▶ ACTIVITY: Line by line, retype the material exactly and leave each picture out.

──────── DATASET ENTRIES

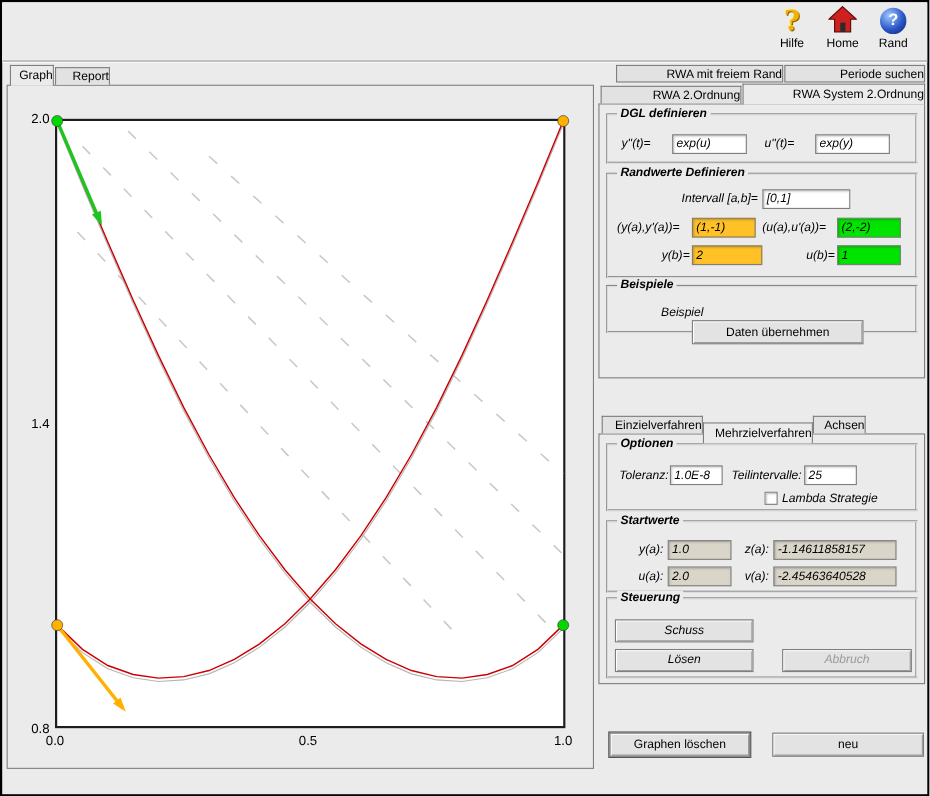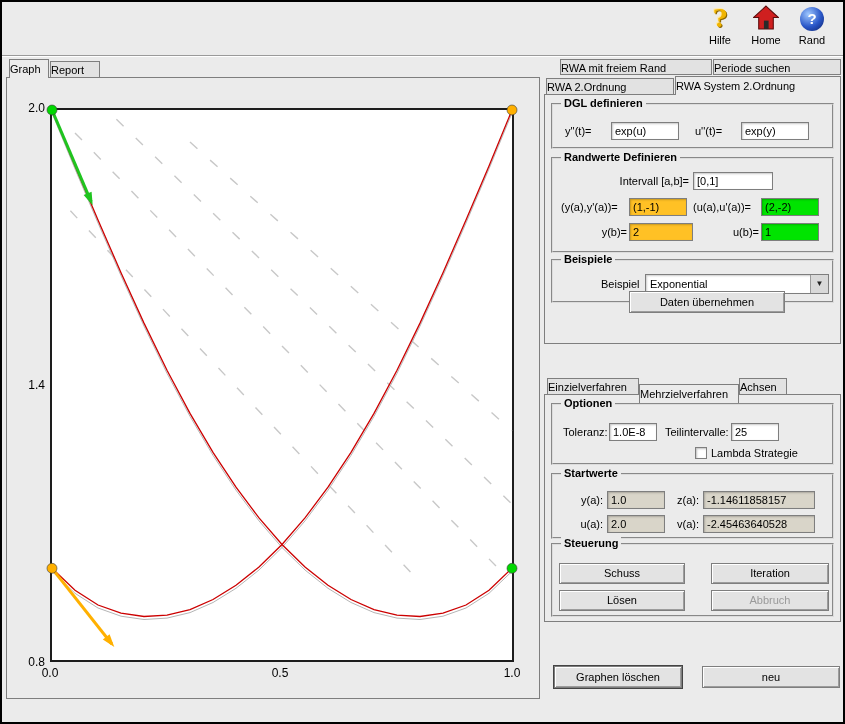--- a/index.html
+++ b/index.html
@@ -12,7 +12,7 @@
   .qmark{display:inline-block;font-size:25px;font-weight:bold;color:#f0b400;text-shadow:1px 1px 0 #8a6400,-1px -1px 0 #ffe9a8;font-family:"DejaVu Serif","Liberation Serif",serif;line-height:28px;}
   .infoball{display:inline-block;width:24px;height:24px;margin-top:2px;border-radius:50%;background:radial-gradient(circle at 35% 30%,#9fc8ff,#2a57c8 55%,#0b1e66);color:#fff;font-weight:bold;font-size:15px;line-height:24px;text-align:center;}
   
-  .tab{position:absolute;height:16px;line-height:16px;text-align:left;background:#e2e2e2;border:1px solid #7e7e7e;border-bottom:none;box-sizing:border-box;white-space:nowrap;overflow:hidden;cursor:pointer;z-index:2;}
+  .tab{position:absolute;height:16px;line-height:16px;text-align:right;background:#e2e2e2;border:1px solid #7e7e7e;border-bottom:none;box-sizing:border-box;white-space:nowrap;overflow:hidden;cursor:pointer;z-index:2;}
   .tab-back{border-bottom:1px solid #7e7e7e;}
   .tab-sel{height:19px;line-height:18px;background:#ebebeb;z-index:4;}
   .tabpanel{position:absolute;background:#ebebeb;border:1px solid #7e7e7e;box-sizing:border-box;z-index:1;}

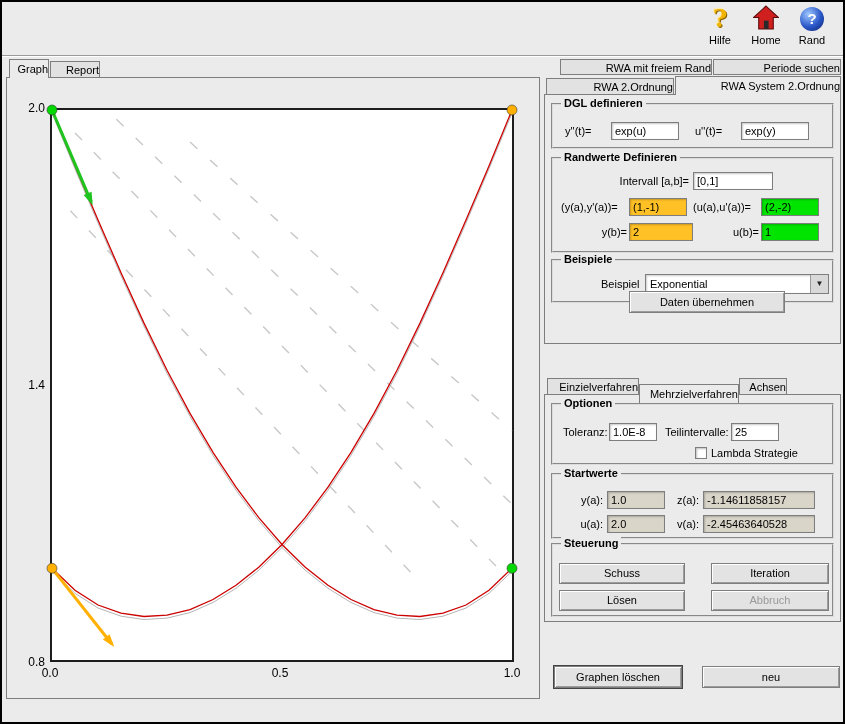--- a/index.html
+++ b/index.html
@@ -16,7 +16,7 @@
   .tab-back{border-bottom:1px solid #7e7e7e;}
   .tab-sel{height:19px;line-height:18px;background:#ebebeb;z-index:4;}
   .tabpanel{position:absolute;background:#ebebeb;border:1px solid #7e7e7e;box-sizing:border-box;z-index:1;}
-  .group{position:absolute;border:2px groove #dcdcdc;box-sizing:border-box;}
+  .group{position:absolute;border:2px groove #dcdcdc;box-sizing:border-box;font-style:italic;}
   .gtitle{position:absolute;top:-8px;left:8px;background:#ebebeb;padding:0 3px;font-weight:bold;font-size:11px;line-height:13px;white-space:nowrap;}
   .lbl{position:absolute;font-size:11px;line-height:15px;white-space:nowrap;}
   .r{text-align:right;}

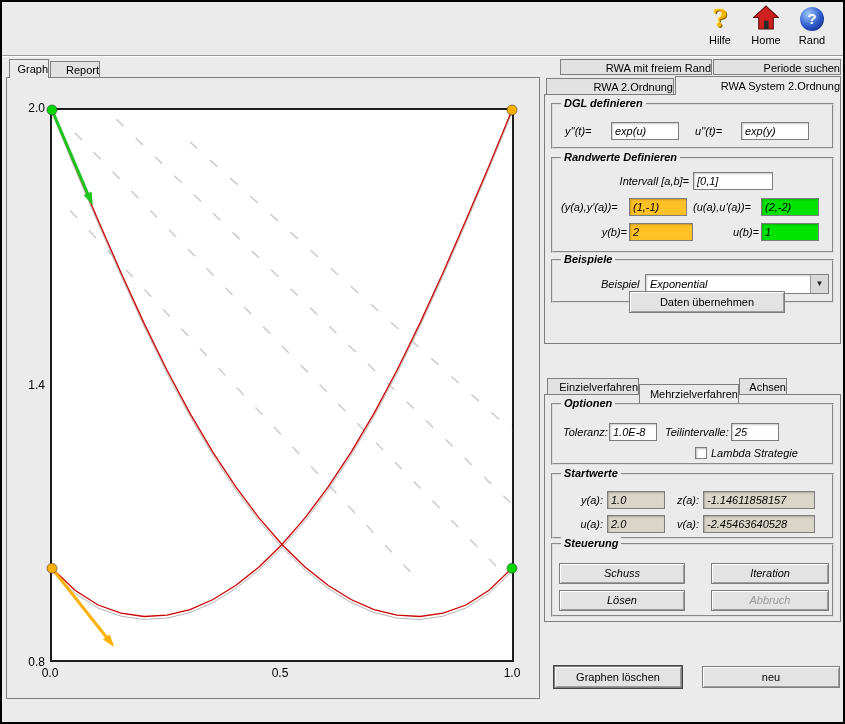--- a/index.html
+++ b/index.html
@@ -138,10 +138,6 @@
       <div class="group" style="left:6px;top:164px;width:283px;height:44px">
         <span class="gtitle">Beispiele</span>
         <span class="lbl" style="left:48px;top:16px">Beispiel</span>
-        <div class="combo" style="left:92px;top:13px;width:184px">
-          <span class="combo-text">Exponential</span>
-          <span class="combo-btn">▼</span>
-        </div>
       </div>
 
       <div class="btn" style="left:84px;top:196px;width:156px;height:22px;line-height:20px">Daten übernehmen</div>

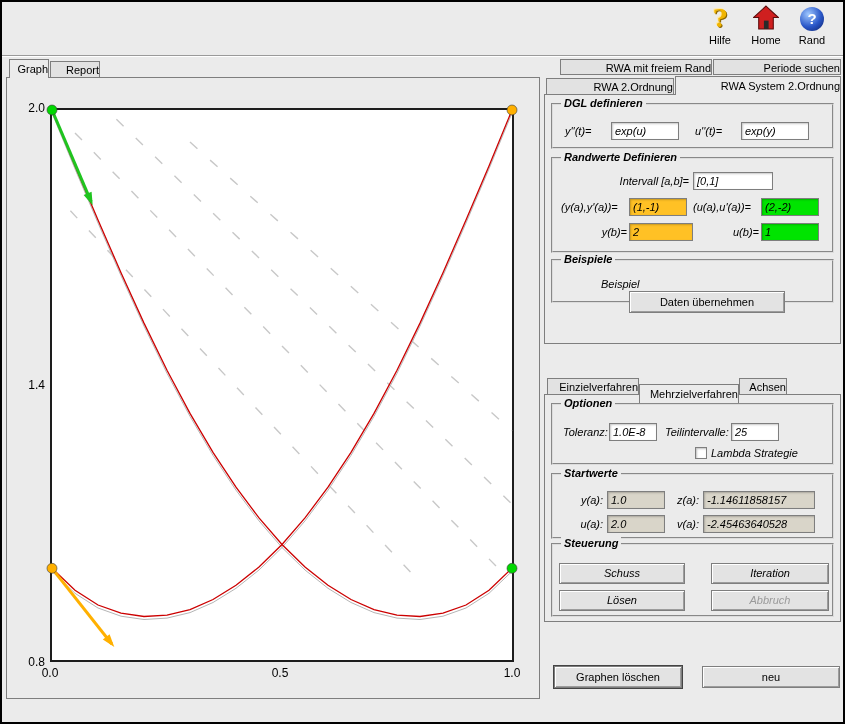--- a/index.html
+++ b/index.html
@@ -174,7 +174,6 @@
       <div class="group" style="left:6px;top:148px;width:283px;height:74px">
         <span class="gtitle">Steuerung</span>
         <div class="btn" style="left:6px;top:18px;width:126px;height:21px;line-height:19px">Schuss</div>
-        <div class="btn" style="left:158px;top:18px;width:118px;height:21px;line-height:19px">Iteration</div>
         <div class="btn" style="left:6px;top:45px;width:126px;height:21px;line-height:19px">Lösen</div>
         <div class="btn disabled" style="left:158px;top:45px;width:118px;height:21px;line-height:19px">Abbruch</div>
       </div>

────────────────

▶ RESULT OF THE EXERCISE:
--- a/index.html
+++ b/index.html
@@ -12,7 +12,7 @@
   .qmark{display:inline-block;font-size:25px;font-weight:bold;color:#f0b400;text-shadow:1px 1px 0 #8a6400,-1px -1px 0 #ffe9a8;font-family:"DejaVu Serif","Liberation Serif",serif;line-height:28px;}
   .infoball{display:inline-block;width:24px;height:24px;margin-top:2px;border-radius:50%;background:radial-gradient(circle at 35% 30%,#9fc8ff,#2a57c8 55%,#0b1e66);color:#fff;font-weight:bold;font-size:15px;line-height:24px;text-align:center;}
   
-  .tab{position:absolute;height:16px;line-height:16px;text-align:left;background:#e2e2e2;border:1px solid #7e7e7e;border-bottom:none;box-sizing:border-box;white-space:nowrap;overflow:hidden;cursor:pointer;z-index:2;}
+  .tab{position:absolute;height:16px;line-height:16px;text-align:right;background:#e2e2e2;border:1px solid #7e7e7e;border-bottom:none;box-sizing:border-box;white-space:nowrap;overflow:hidden;cursor:pointer;z-index:2;}
   .tab-back{border-bottom:1px solid #7e7e7e;}
   .tab-sel{height:19px;line-height:18px;background:#ebebeb;z-index:4;}
   .tabpanel{position:absolute;background:#ebebeb;border:1px solid #7e7e7e;box-sizing:border-box;z-index:1;}

--- a/index.html
+++ b/index.html
@@ -16,7 +16,7 @@
   .tab-back{border-bottom:1px solid #7e7e7e;}
   .tab-sel{height:19px;line-height:18px;background:#ebebeb;z-index:4;}
   .tabpanel{position:absolute;background:#ebebeb;border:1px solid #7e7e7e;box-sizing:border-box;z-index:1;}
-  .group{position:absolute;border:2px groove #dcdcdc;box-sizing:border-box;}
+  .group{position:absolute;border:2px groove #dcdcdc;box-sizing:border-box;font-style:italic;}
   .gtitle{position:absolute;top:-8px;left:8px;background:#ebebeb;padding:0 3px;font-weight:bold;font-size:11px;line-height:13px;white-space:nowrap;}
   .lbl{position:absolute;font-size:11px;line-height:15px;white-space:nowrap;}
   .r{text-align:right;}

--- a/index.html
+++ b/index.html
@@ -138,10 +138,6 @@
       <div class="group" style="left:6px;top:164px;width:283px;height:44px">
         <span class="gtitle">Beispiele</span>
         <span class="lbl" style="left:48px;top:16px">Beispiel</span>
-        <div class="combo" style="left:92px;top:13px;width:184px">
-          <span class="combo-text">Exponential</span>
-          <span class="combo-btn">▼</span>
-        </div>
       </div>
 
       <div class="btn" style="left:84px;top:196px;width:156px;height:22px;line-height:20px">Daten übernehmen</div>

--- a/index.html
+++ b/index.html
@@ -174,7 +174,6 @@
       <div class="group" style="left:6px;top:148px;width:283px;height:74px">
         <span class="gtitle">Steuerung</span>
         <div class="btn" style="left:6px;top:18px;width:126px;height:21px;line-height:19px">Schuss</div>
-        <div class="btn" style="left:158px;top:18px;width:118px;height:21px;line-height:19px">Iteration</div>
         <div class="btn" style="left:6px;top:45px;width:126px;height:21px;line-height:19px">Lösen</div>
         <div class="btn disabled" style="left:158px;top:45px;width:118px;height:21px;line-height:19px">Abbruch</div>
       </div>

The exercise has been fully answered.